A massive asteroid will fly ten times closer to the Earth than the Moon's orbit.
The 335 metre wide rock is scheduled to shoot across the sky 30,500 kilometres away from the Earth on Friday, April 13, 2029, significantly closer than the Moon's 384,400 km orbit.
Named 99942 Apophis, the large rock will first become visible to the naked eye in the night sky over the Southern Hemisphere, as it travels from the east coast to the west coast of Australia.
It will then pass across the Indian Ocean moving west, flying over Africa and the Atlantic Ocean to reach sky above the USA in less than an hour.
On Tuesday NASA scientists discussed the research opportunities that would come from such a large asteroid flying so close to Earth at the 2019 Planetary Defence Conference in Maryland.
Apophis is about 30 times bigger than the typical asteroid spotted flying a similar distance from our planet.
It will appear to shine as brightly as a star to those watching without a telescope.
"The Apophis close approach in 2029 will be an incredible opportunity for science," Marina Brozovi?, a radar scientist at Nasa's Jet Propulsion Laboratory in California told Stuff.
"We'll observe the asteroid with both optical and radar telescopes.
"With radar observations, we might be able to see surface details that are only a few metres in size."
The asteroid was first spotted in 2004 by a group of astronomers at the Kit Peak National Observatory.
Back then they predicted it had a 2.7% chance of hitting Earth.
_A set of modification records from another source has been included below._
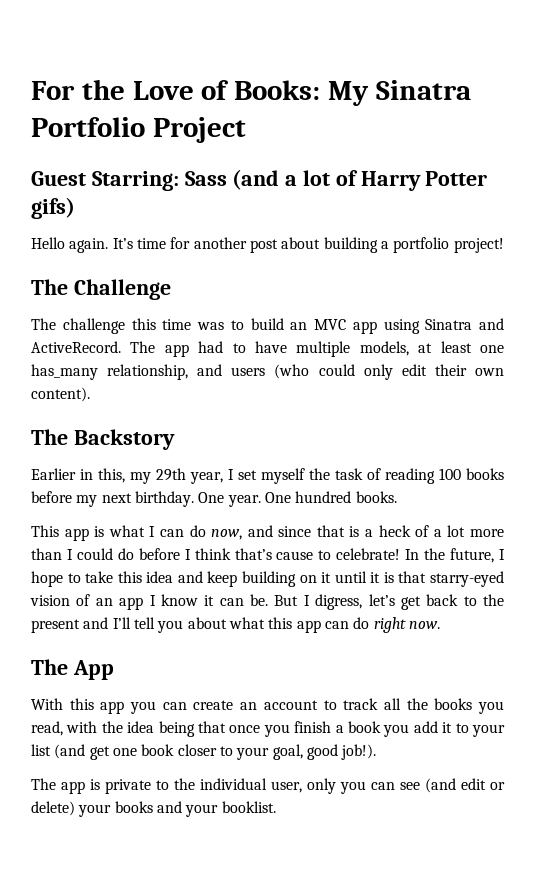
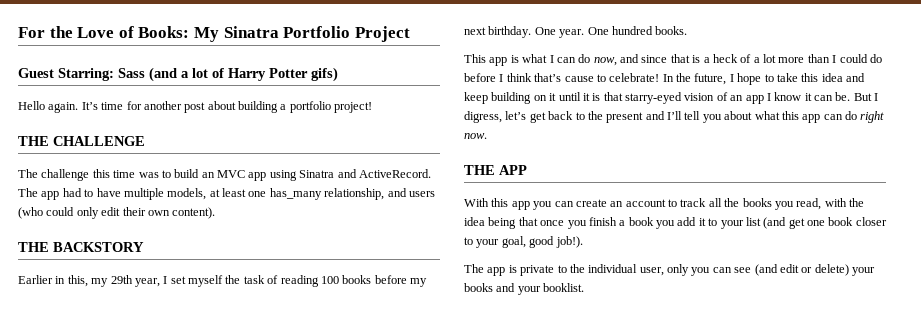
- The Challenge
+ THE CHALLENGE
- The Backstory
+ THE BACKSTORY
- The App
+ THE APP

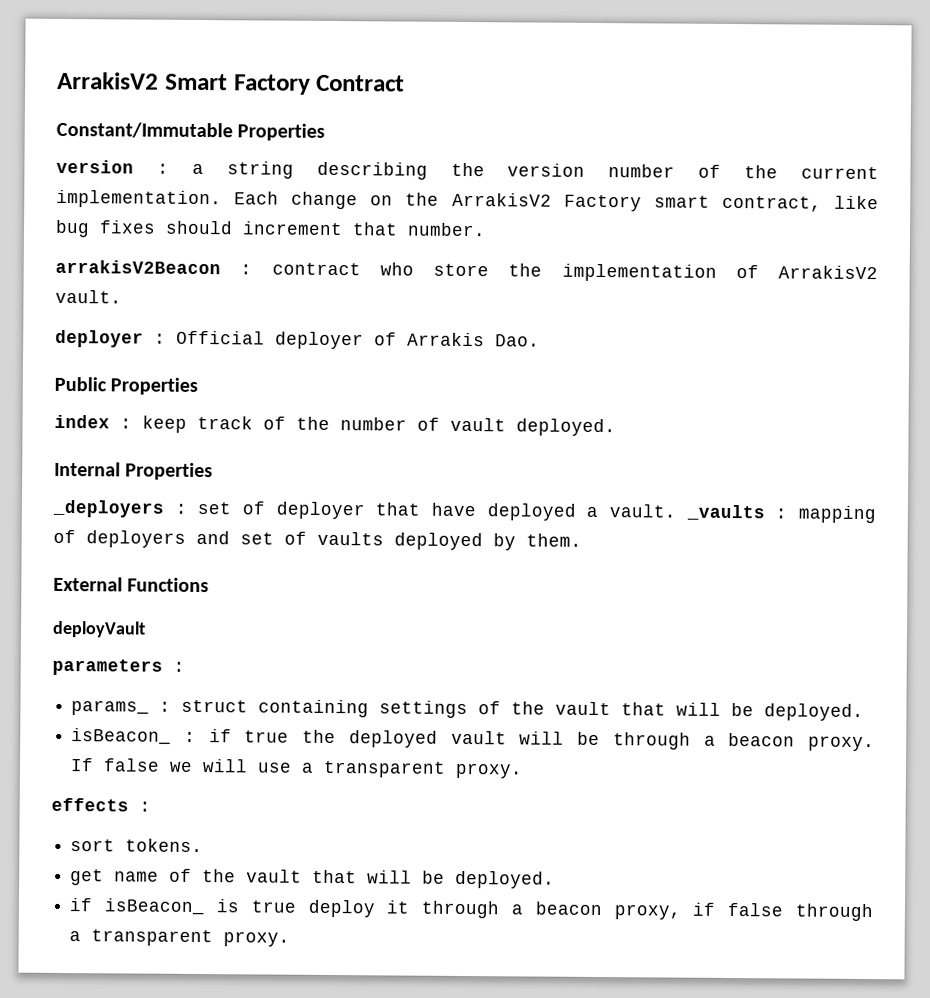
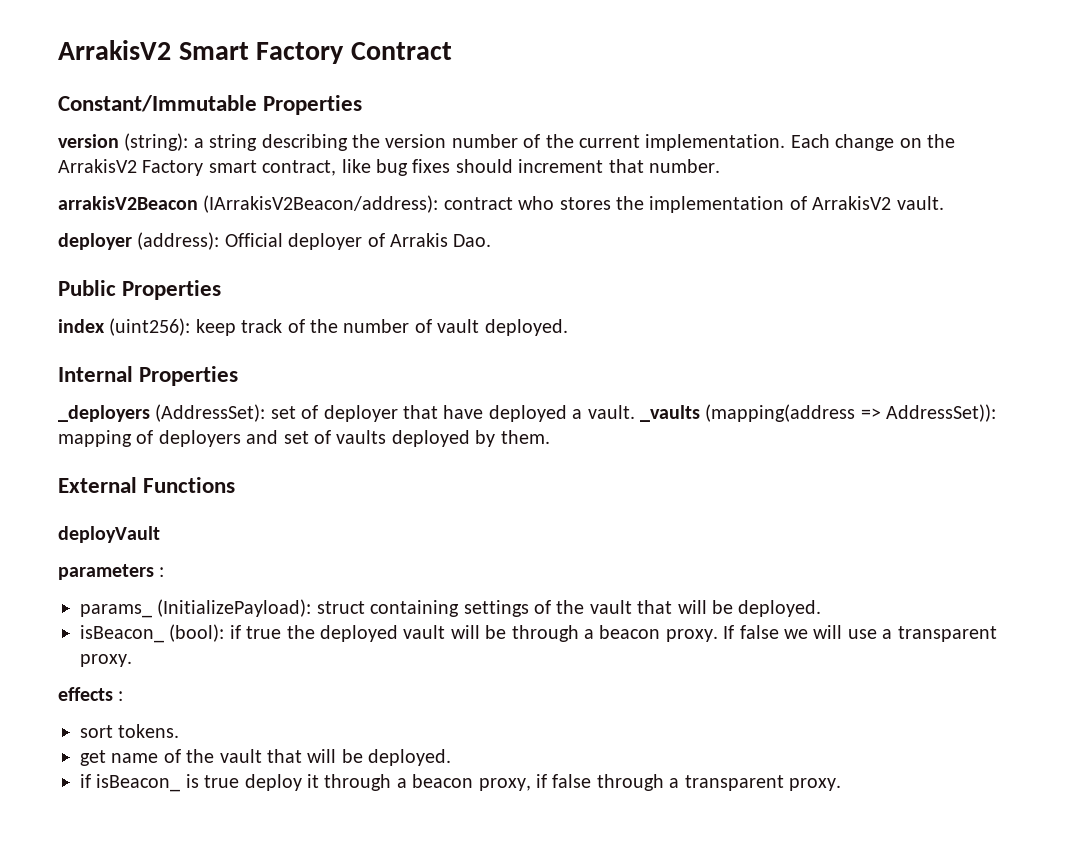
- version : a string describing the version number of the current implementation.
+ version (string): a string describing the version number of the current implementation.
- arrakisV2Beacon : contract who store the implementation of ArrakisV2 vault.
+ arrakisV2Beacon (IArrakisV2Beacon/address): contract who stores the implementation of ArrakisV2 vault.
- deployer : Official deployer of Arrakis Dao.
+ deployer (address): Official deployer of Arrakis Dao.
- index : keep track of the number of vault deployed.
+ index (uint256): keep track of the number of vault deployed.
- _deployers : set of deployer that have deployed a vault.
+ _deployers (AddressSet): set of deployer that have deployed a vault.
- _vaults : mapping of deployers and set of vaults deployed by them.
+ _vaults (mapping(address => AddressSet)): mapping of deployers and set of vaults deployed by them.
- params_ : struct containing settings of the vault that will be deployed.
+ params_ (InitializePayload): struct containing settings of the vault that will be deployed.
- isBeacon_ : if true the deployed vault will be through a beacon proxy.
+ isBeacon_ (bool): if true the deployed vault will be through a beacon proxy.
In the years since that figure has been significantly reduced to 1 in 100,000 chance.
If an asteroid its size were to hit its impact could be devastating, with objects as small as 20m across having been known to damage environments and populations.
On March 23, 1989, the 300m asteroid 4581 Asclepius missed the Earth by 700,000 km.
If the asteroid had impacted it would have created the largest explosion in recorded history, equivalent to 20,000 megatons of TNT.